## Module 3: Training Custom Models Using Studio Notebook

In many situations, you may choose to build a custom model when you need to tackle a unique problem or when there isn't a pre-built model that meets your needs. In such cases, building a custom model might involve selecting an appropriate algorithm, fine-tuning its parameters, and optimizing its performance through iterative experimentation. In this module we will going through following steps to build, track, deploy and monitor a custom model using Amazon SageMaker Studio Notebook.

- [Step 1: Pull Data from Offline Feature Store](#Pull-data-from-offline-feature-store)
- [Step 2: Train, Track, and Deploy a Xgboost Model](#Train-XGBoost-Model)
- [Step 3: Train, Track, and Deploy an Isolation Forest Model](#Train-Isolation-Forest-Model)
- [Step 4: Model Monitoring](#Model-Monitoring)
- [Step 5: Clean Up](#Clean-up)

**If you DID NOT run the previous modules, please run [0_setup.ipynb notebook](0_setup.ipynb) first before running this notebook**

**This Demo is optimized for SageMaker Studio using Studio notebook in Data Science Kernel**



### Setup

Install required and/or update libraries

In [None]:
!pip install -Uq pip --quiet

!pip install -Uq awswrangler sagemaker boto3 --quiet

### Import & Global Parameters

In [None]:
import boto3
import sagemaker
import pandas as pd

sagemaker_session = sagemaker.Session()

region = sagemaker_session.boto_region_name
sagemaker_role = sagemaker.get_execution_role()

bucket = sagemaker_session.default_bucket()

s3_client = boto3.client("s3", region_name=region)
sagemaker_client = boto3.client("sagemaker")

prefix = "telco-5g-observability"

%store region
%store bucket
%store sagemaker_role
%store prefix

### Pull data from offline feature store
----
In Module 1 of this workshop, we prepared the raw data and upload the final data into an Offline Feature Store. This dataset is now cataloged in a central location for management and discovery. Now we want to extract that data and build our observability models. SageMaker feature store uses athena query to pull the data and can cast the data directly into a pandas dataframe for further processing.

In [None]:
from sagemaker.feature_store.feature_group import FeatureGroup

%store -r fg_name

anomaly_features = FeatureGroup(name=fg_name, sagemaker_session=sagemaker_session)
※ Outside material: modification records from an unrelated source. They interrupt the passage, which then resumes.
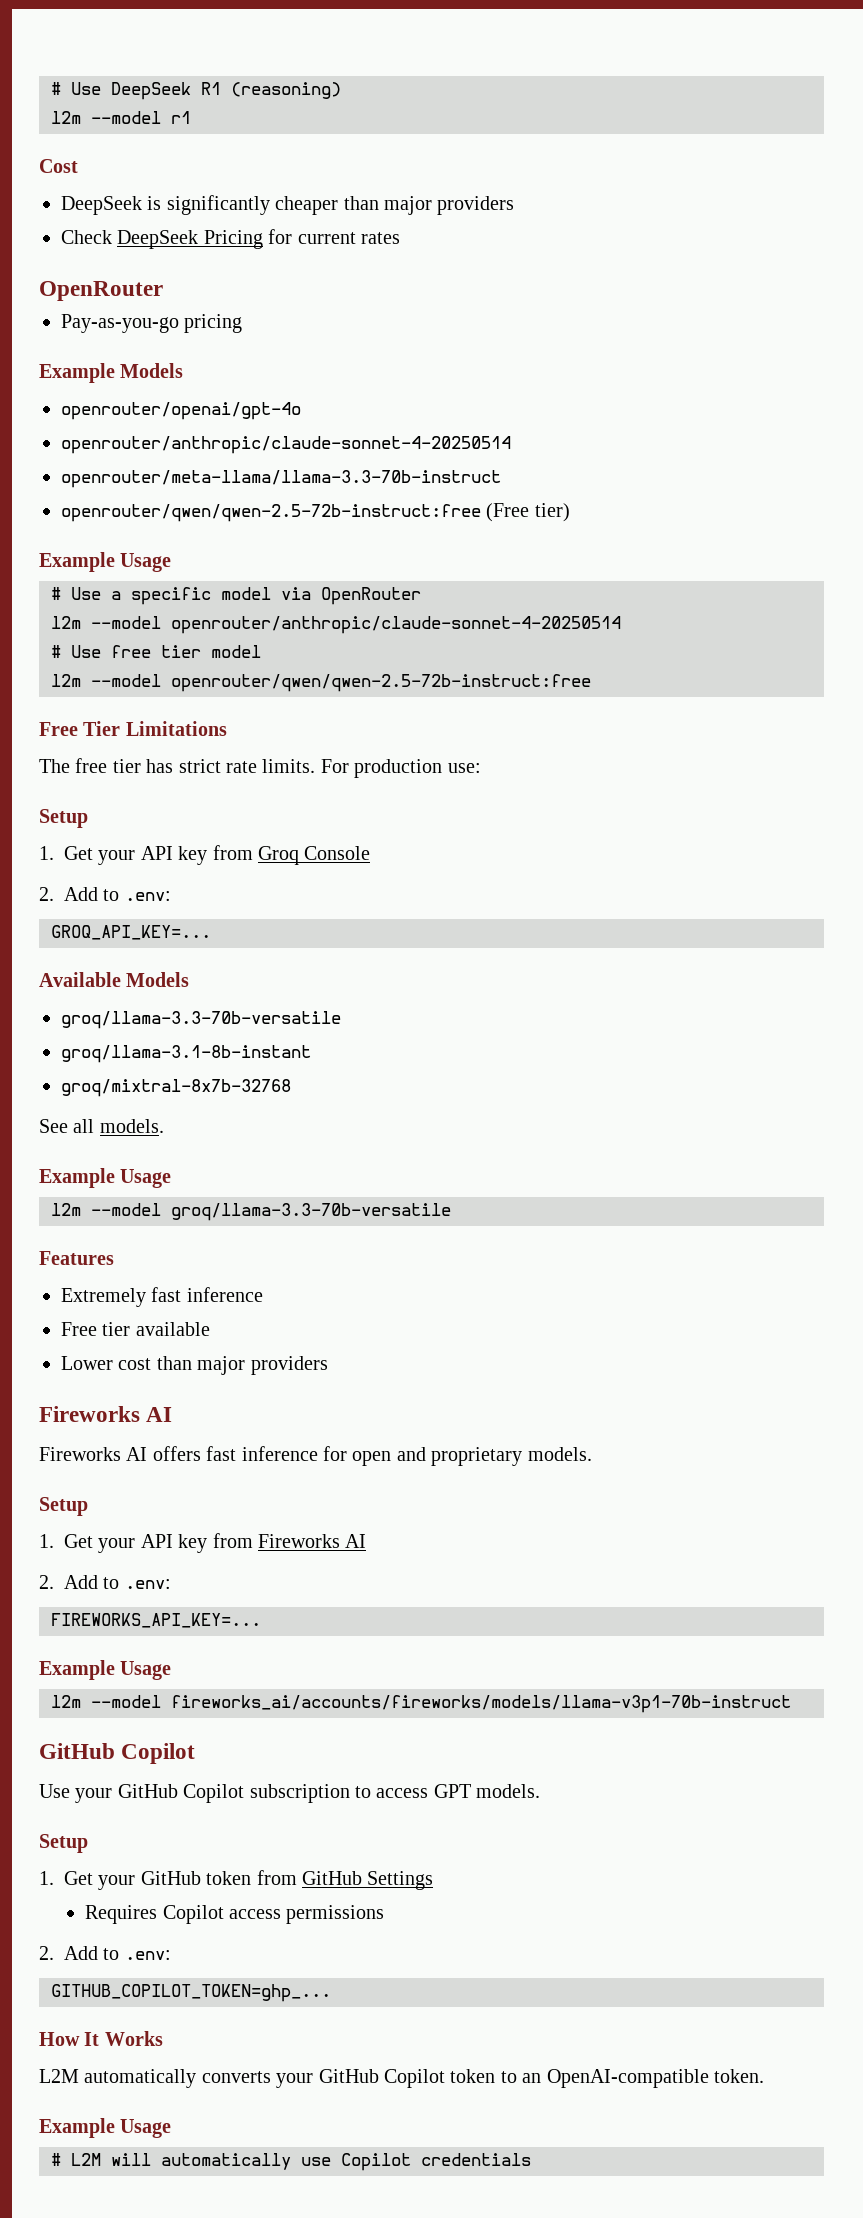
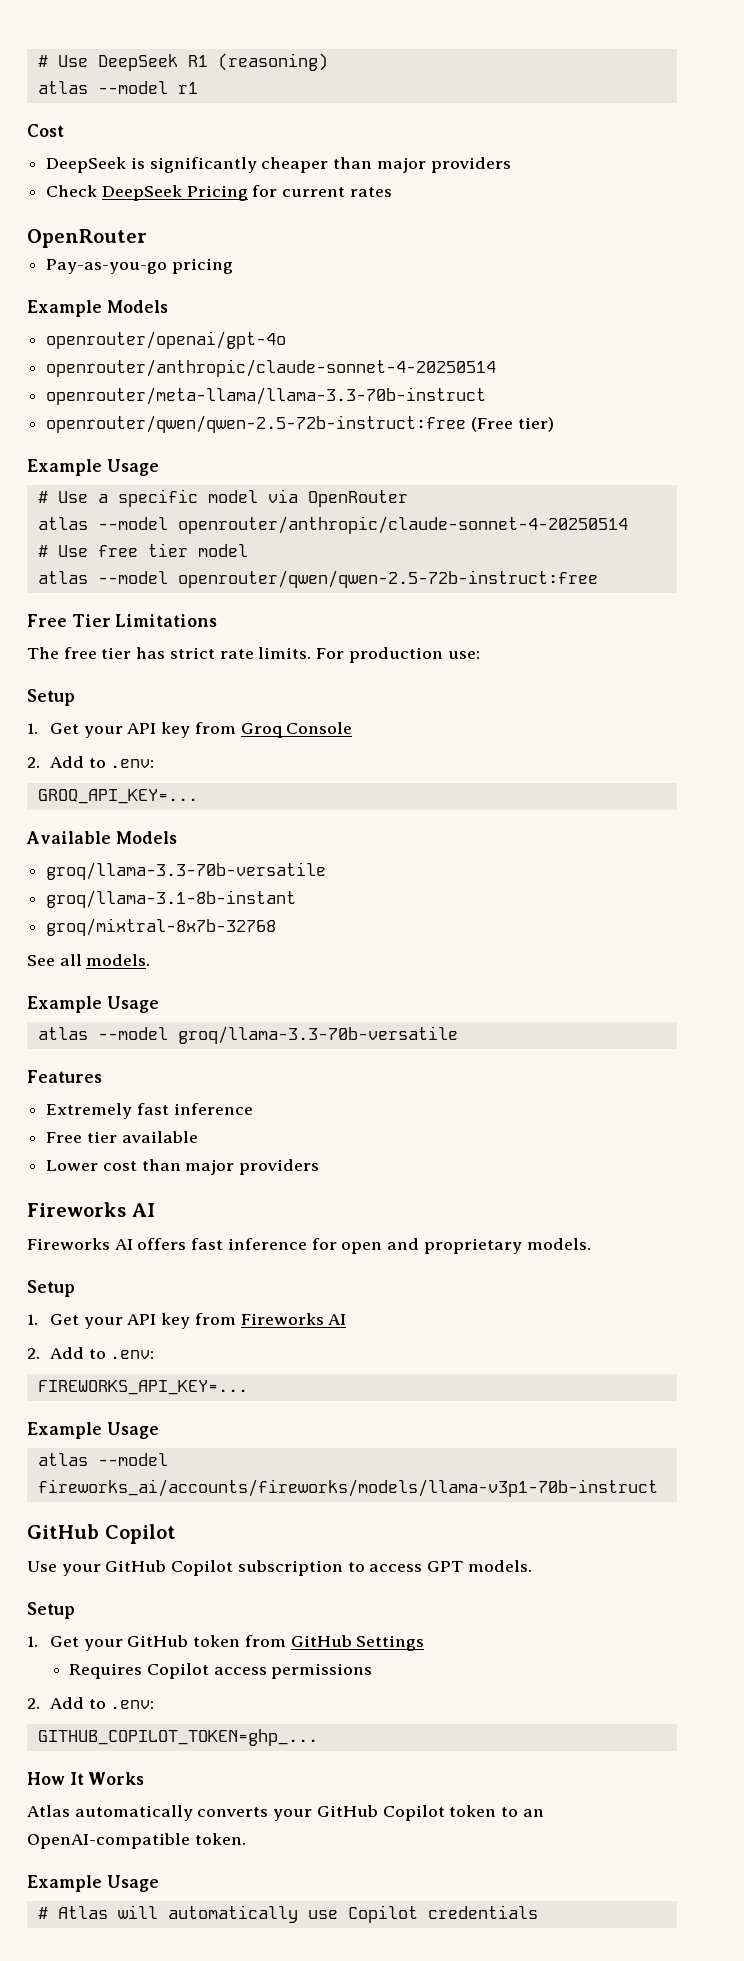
- l2m --model r1
+ atlas --model r1
- l2m --model openrouter/anthropic/claude-sonnet-4-20250514
+ atlas --model openrouter/anthropic/claude-sonnet-4-20250514
- l2m --model openrouter/qwen/qwen-2.5-72b-instruct:free
+ atlas --model openrouter/qwen/qwen-2.5-72b-instruct:free
- l2m --model groq/llama-3.3-70b-versatile
+ atlas --model groq/llama-3.3-70b-versatile
- l2m --model fireworks_ai/accounts/fireworks/models/llama-v3p1-70b-instruct
+ atlas --model fireworks_ai/accounts/fireworks/models/llama-v3p1-70b-instruct
- L2M automatically converts your GitHub Copilot token to an OpenAI-compatible token.
+ Atlas automatically converts your GitHub Copilot token to an OpenAI-compatible token.
- # L2M will automatically use Copilot credentials
+ # Atlas will automatically use Copilot credentials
query = anomaly_features.athena_query()

table_name = query.table_name
 
query_string = f"""
SELECT * FROM "{table_name}"
"""

query.run(query_string=query_string, output_location=f"s3://{bucket}/{prefix}/data/query_results")
query.wait()

dataset = query.as_dataframe()

dataset

### Train XGBoost Model
----

In real world, data scientist goes through hundreds of iterations to experiment with different algorithm to come up with the best model for the ML use case. Here you are going to start with a supervised learning approach and use XGboost model for our problem.

To get Your features ready for XGBoost, we need to move the target varibale to the first column for our xgboost model. You will also split the data into train & test dataset to keep a holdout set to validate model performance.

In [None]:
col_order = ["anomaly"] + list(dataset.drop(["location_id", "anomaly", "eventtime", "write_time","api_invocation_time",'is_deleted'], axis=1).columns)

train = dataset.sample(frac=0.80, random_state=0)[col_order]
test = dataset.drop(train.index)[col_order]

Upload the training data to S3

In [None]:
train.to_csv("data/train.csv", index=False)
key = f"{prefix}/data/xgboost/train.csv"

s3_client.upload_file(
 Filename="data/train.csv",
 Bucket=bucket,
 Key=key,
)

train_s3_path = f"s3://{bucket}/{key}"
print(f"training data is uploaded to {train_s3_path}")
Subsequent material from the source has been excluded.